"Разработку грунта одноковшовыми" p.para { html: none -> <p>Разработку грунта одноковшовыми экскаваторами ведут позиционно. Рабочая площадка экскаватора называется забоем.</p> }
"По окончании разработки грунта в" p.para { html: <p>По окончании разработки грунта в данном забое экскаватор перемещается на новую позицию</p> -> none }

- - - - -

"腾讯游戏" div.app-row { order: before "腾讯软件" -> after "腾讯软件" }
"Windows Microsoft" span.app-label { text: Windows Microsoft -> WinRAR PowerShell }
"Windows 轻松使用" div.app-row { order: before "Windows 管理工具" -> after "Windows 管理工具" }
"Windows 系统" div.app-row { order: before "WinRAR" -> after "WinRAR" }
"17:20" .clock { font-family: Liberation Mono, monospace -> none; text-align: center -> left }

- - - - -

### Your task
Reproduce, word for word and in full, only the lines above that start at the line with "html: none ->" and run through the line with "html: <p>По окончании", both ends included.

### Exercise output
"Разработку грунта одноковшовыми" p.para { html: none -> <p>Разработку грунта одноковшовыми экскаваторами ведут позиционно. Рабочая площадка экскаватора называется забоем.</p> }
"По окончании разработки грунта в" p.para { html: <p>По окончании разработки грунта в данном забое экскаватор перемещается на новую позицию</p> -> none }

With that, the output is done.